Mommy desperately needs a shot of that laughing gas.


Anonymous said...

Maybe Ruanita and you both can go and physically hold her down to get enough gas that she is out. Could they spray it in her face?:) Strong willed and scared to death or do you think she was working the room and getting away with it like the first day of school when you had to leave and Ruanita stayed. I would try again at the dentist before I opt for the hospital. How many fillings does she need? What a way to start the morning. Drinks all around tonight.

Just Margaret said...

Oh this brought back two years of dental hell. But I can tell you--it will be OK. I promise!

My daughter was a little older than yours, and needed an inordinate amount of work--in all four quadrants of her mouth. Mostly teeny little fillings but one did have to be pulled.

Anyway, they tried the gas with her, and she didn't like that floaty feeling (she felt out of control of her body) and so they knocked her out to yank the tooth. It was a touch traumatic for her.

For the remainder of the work, we scheduled four appointments; one for each section of her mouth. She flat out refused to open her mouth, she wouldn't take the nitrous, and was completely uncooperative. It was a nightmare. And me? I'm wearing the Mom-of-Shame placard.

They suggested the outpatient route to us, too, but my insurance wouldn't pay for it because she was too old (she was 7 when this first came up, and 9 when we finally got it all resolved).

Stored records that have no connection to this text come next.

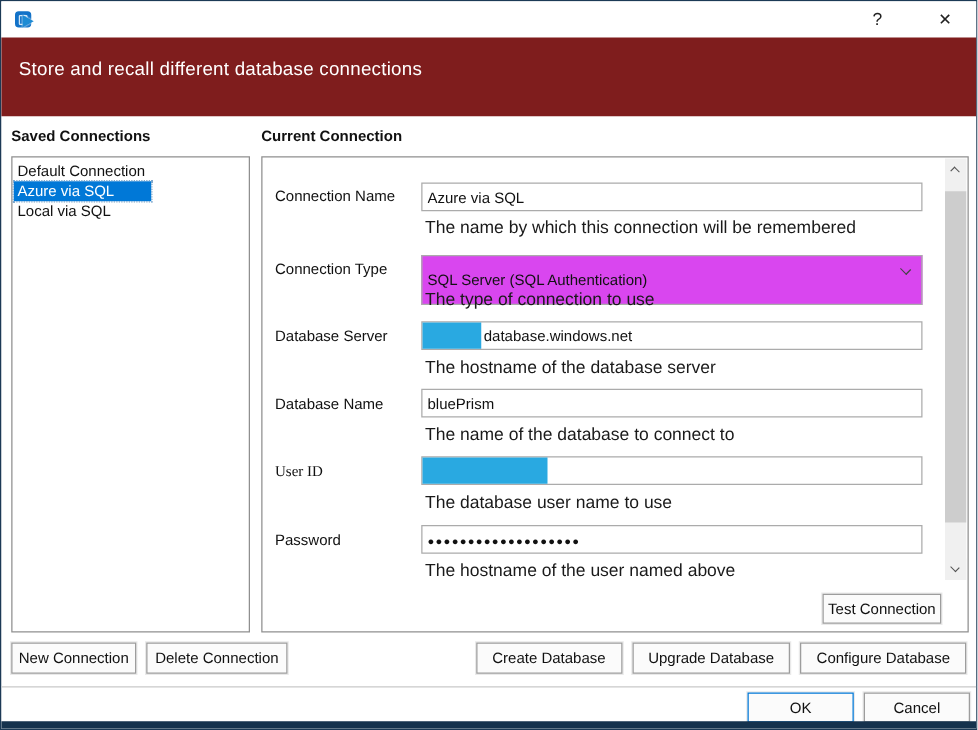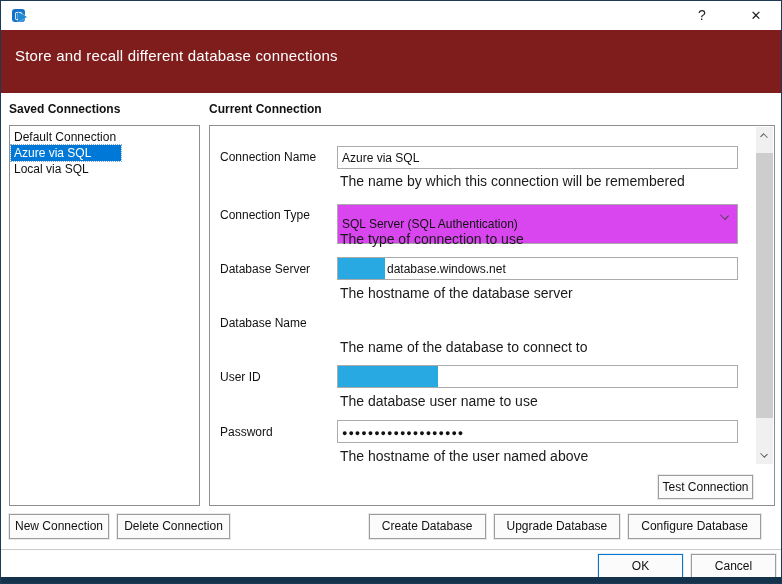--- a/index.html
+++ b/index.html
@@ -91,21 +91,21 @@
   .btn {
     background:#fbfbfb; border:1px solid #9d9d9d; font-family:"Liberation Sans",sans-serif;
     font-size:12px; color:#111; text-align:center; cursor:default;
     box-shadow:0 0 0 1px #e9e9e9;
   }
   .test-btn { position:absolute; right:21px; top:349px; width:95px; height:24px; line-height:22px; }
 
   .row-btn { position:absolute; top:513px; height:25px; line-height:23px; }
   .new-btn { left:8px; width:100px; }
   .delete-btn { left:116px; width:113px; }
-  .right-group { position:absolute; top:513px; right:20px; display:flex; gap:8px;margin-left:24px; }
+  .right-group { position:absolute; top:513px; right:8px; display:flex; gap:8px;margin-left:24px; }
   .right-group .btn { height:25px; line-height:23px; padding:0 12px; }
 
   .footer-sep { position:absolute; left:0; top:548px; width:780px; height:1px; background:#c9c9c9; }
   .ok-btn { position:absolute; left:597px; top:553px; width:85px; height:24px; line-height:22px;
     border:1px solid #0078d7; }
   .cancel-btn { position:absolute; left:690px; top:553px; width:85px; height:24px; line-height:22px; }
 
   .bottom-strip { position:absolute; left:0; bottom:0; width:780px; height:6px; background:#15324d; }
 </style>
 </head>
@@ -155,23 +155,24 @@
     <div class="hint" style="top:105px;">The type of connection to use</div>
 
     <div class="field-label" style="top:136px;">Database Server</div>
     <div class="fake-tb" style="top:131px;">
       <span class="redaction" style="width:47px;"></span>
       <span class="val">database.windows.net</span>
     </div>
     <div class="hint" style="top:159px;">The hostname of the database server</div>
 
     <div class="field-label" style="top:190px;">Database Name</div>
+    <input class="tb" style="top: 185px;" value="bluePrism">
     <div class="hint" style="top:213px;">The name of the database to connect to</div>
 
-    <div class="field-label" style="top:244px;">User ID</div>
+    <div class="field-label" style="top:244px;font-family:Liberation Serif, serif;">User ID</div>
     <div class="fake-tb" style="top:239px;">
       <span class="redaction" style="width:100px;"></span>
     </div>
     <div class="hint" style="top:267px;">The database user name to use</div>
 
     <div class="field-label" style="top:299px;">Password</div>
     <input class="tb pw" style="top: 294px;" value="●●●●●●●●●●●●●●●●●●●">
     <div class="hint" style="top:322px;">The hostname of the user named above</div>
 
     <button class="btn test-btn">Test Connection</button>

So, I'd just bring her back for appointments. We'd burn through the appointment time with me trying to coax, threaten, and plead the girl into submission only to have to reschedule *again*. We kept up the 6 month cleaning schedule (she'd open up for that...)

In the meantime, the dentist prescribed higher flouride toothpaste in an effort to keep the cavities from getting worse while we waited for the proper fillings to happen.

This went on for over a year, almost two. Good things for you to know:

As long as she keeps brushing and has good oral hygiene, you can potentially keep things from getting worse. All of her teeth are NOT going to rot and fall out of her head (though once or twice I *may* have told my daughter that they would...)

Keep going back to the dentist even though as a mom it's so humiliating to have *that* mom whose kid who won't cooperate. That way your daughter knows that while she has control over her mouth, you have control over the appointments. And she *will* eventually let them at her teeth.

Don't be above some good old-fashioned bribery ;-)

And, yes, as Madgew said above. Drinks all around!! Good Luck!

Jessica said...

This might make you feel better, I was telling Erik your story and he's all "That's very common" and gave me this look like "what was your point?" I didn't know it was common and thought you might not know either. Best of luck!